Ольбард наклонил чубатую голову. Сашке почудилось, что он улыбается в темноте.
– Если у тебя уже есть дети, надо ли посвящать тебя в мужи?
– Ты крещен?
Смешок.
– Нет, но мог бы крестить сам… Та, праотеческая вера, жива. Я – один из немногих, кто ведает ее таинства. И храм тот, на жертвенной плите которого ты спал, посвящен двенадцати проявлениям Единого. Ему возраст – две тьмы, двадцать тысяч лет…
Сашка молчал, совершенно обалдев. Мысли, как стрелы Ставра, неслись, догоняя друг друга. «Чушь! Не может этого быть! Все исследования… Ледники… Но ты же был там… Видел все это… Неужели мы забыли так много?.. Нет… Все же слишком большой срок… Или…»

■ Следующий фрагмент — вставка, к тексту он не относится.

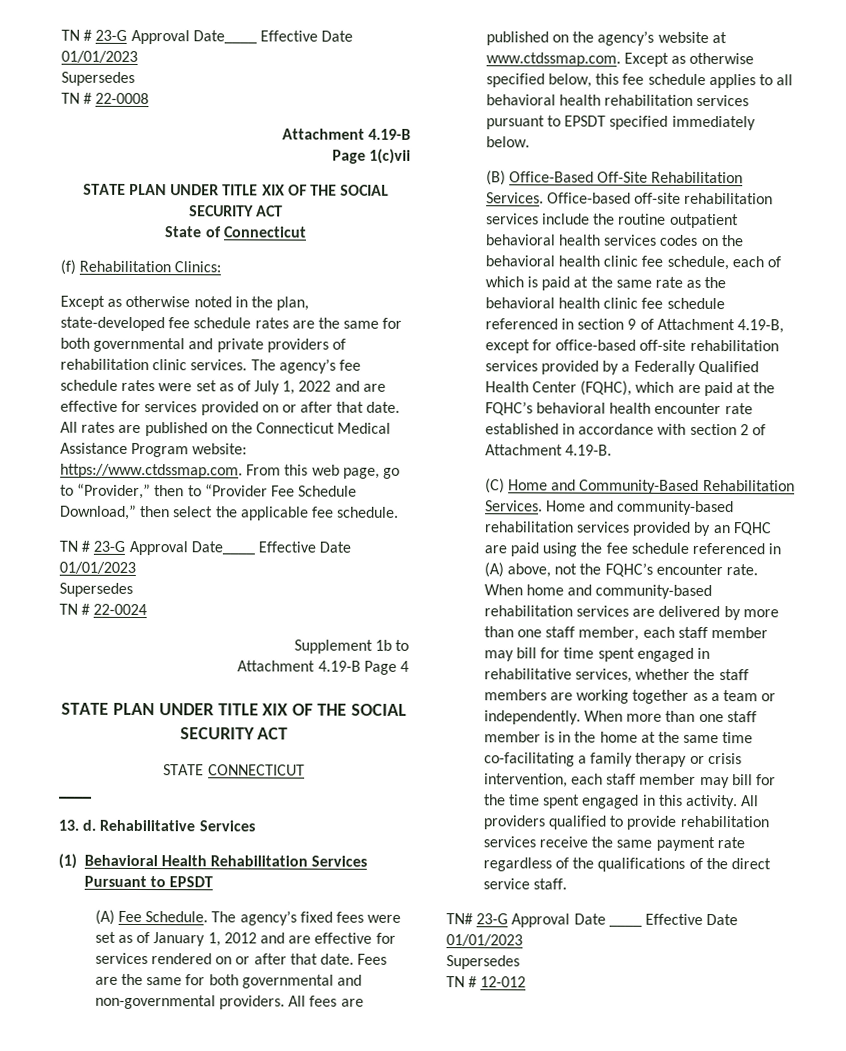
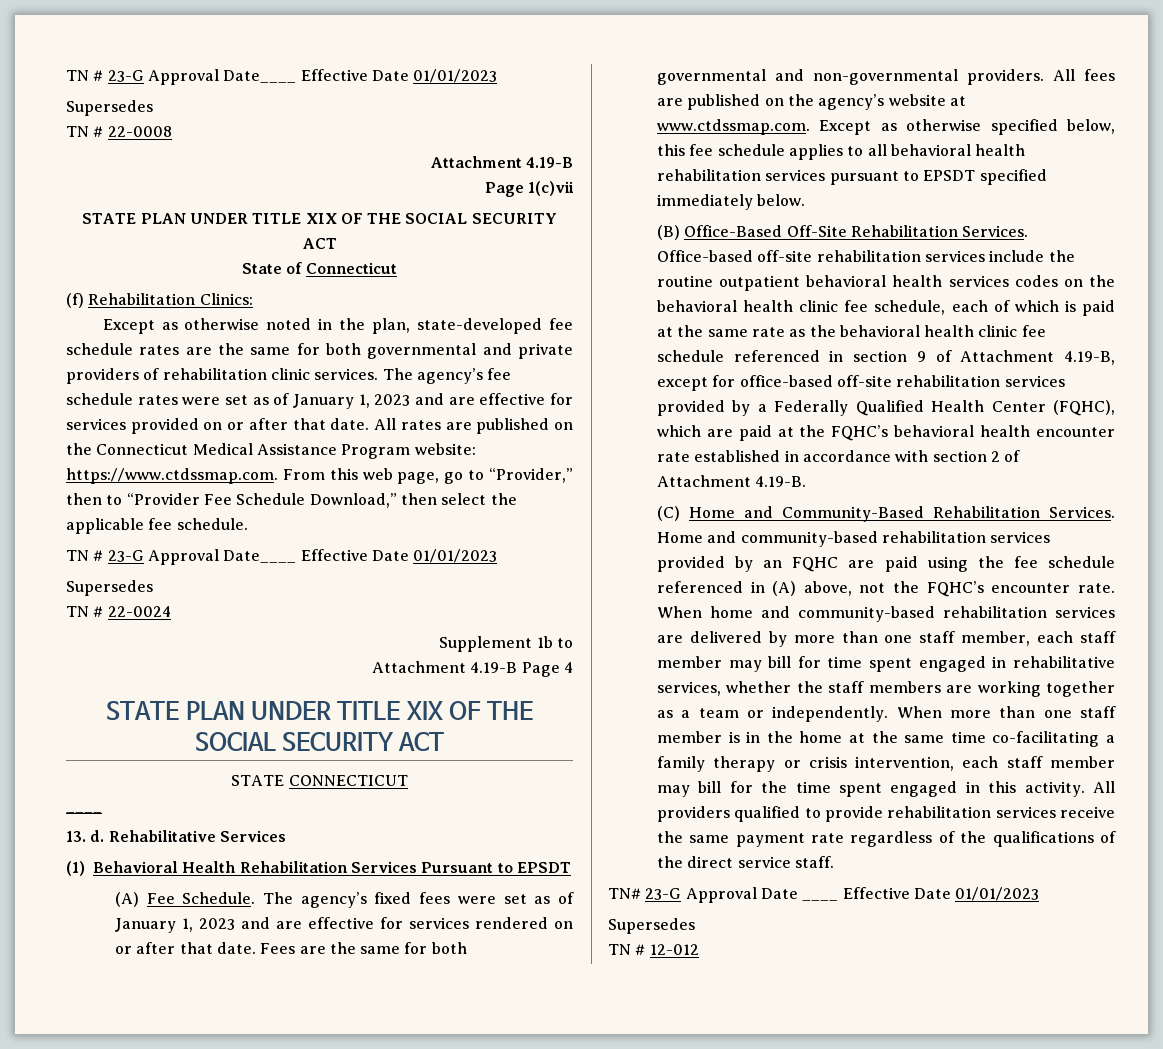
- The agency’s fee schedule rates were set as of July 1, 2022 and are effective for services provided on or after that date.
+ The agency’s fee schedule rates were set as of January 1, 2023 and are effective for services provided on or after that date.
- The agency’s fixed fees were set as of January 1, 2012 and are effective for services rendered on or after that date.
+ The agency’s fixed fees were set as of January 1, 2023 and are effective for services rendered on or after that date.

– Христианство – внук моей веры, – продолжил Ольбард. – Ее любимое дитя. В нем все возродится… А на Силы серчать – себя не любить. Посмотри на этот мир и вспомни – откуда ты сюда попал… Все не веришь еще?
– Не знаю, – Сашка тряхнул головой. – Пока не знаю…
– Разберись, Александр. Вождь, чтобы вести за собой, должен верить.
Они надолго замолчали. Сашка смотрел на темнеющие берега и думал о будущем. О великой Православной Руси. Не той, которую он знал из истории, раздираемой княжескими усобицами, а о другой, могучей, единой. Какой она могла бы быть. И опорой этому единству может быть лишь Единая Вера, Имперская. Такая как Православие… Думал о князе, которого не зря, нет, не зря воины кличут Вещим. Ведь понял же Ольбард, едва не с полуслова понял корни его, Сашкиного неверия… Обида за отца… Но глупо было считать казачью судьбу следствием злого рока. Ведь и вправду каждый выбирает свое. И батька тогда выбрал… А Бог – не надсмотрщик нам, а Отец. У надсмотрщика же совсем иное имя…
– Княже…
– Да?
– Я вот о чем спросить хотел… Тот человек, в рысьем плаще… ты знал его?
– Ах вот оно что… Да, знал.
– Отчего же он хотел твоей смерти?
Факел на носу, треща и роняя искры, переместился влево. Князь толкнул от себя тяжелое правило, и «Змиулан» послушно повернул. Ольбард обернулся. Носовой огонь «Пардуса» двинулся следом. Там не дремали.
– Ну что же, в этом нет никакой тайны. Было их два брата – Тверд и Лелег. Жили на заимке, зверя пушного промышляли. Охотники – каких мало. Когда Игорь на Сурож ходил походом – Лелег решил воинского счастья искать. Стал в дружину мою проситься, а старший – Тверд отговаривал его. Их род еще с Аскольдова времени крещен, а в Ольгово княжение отъехали они сюда из Полянской земли… Я взял Лелега к себе – таких стрельцов поищи еще. А старшой остался. Лелег хорошо бился, – вернулся с добычей, да уже здесь на пиру задрался с кем-то из Старшей дружины. И убили его до смерти… Убийца виру заплатил сполна, да, видно, Тверд не простил.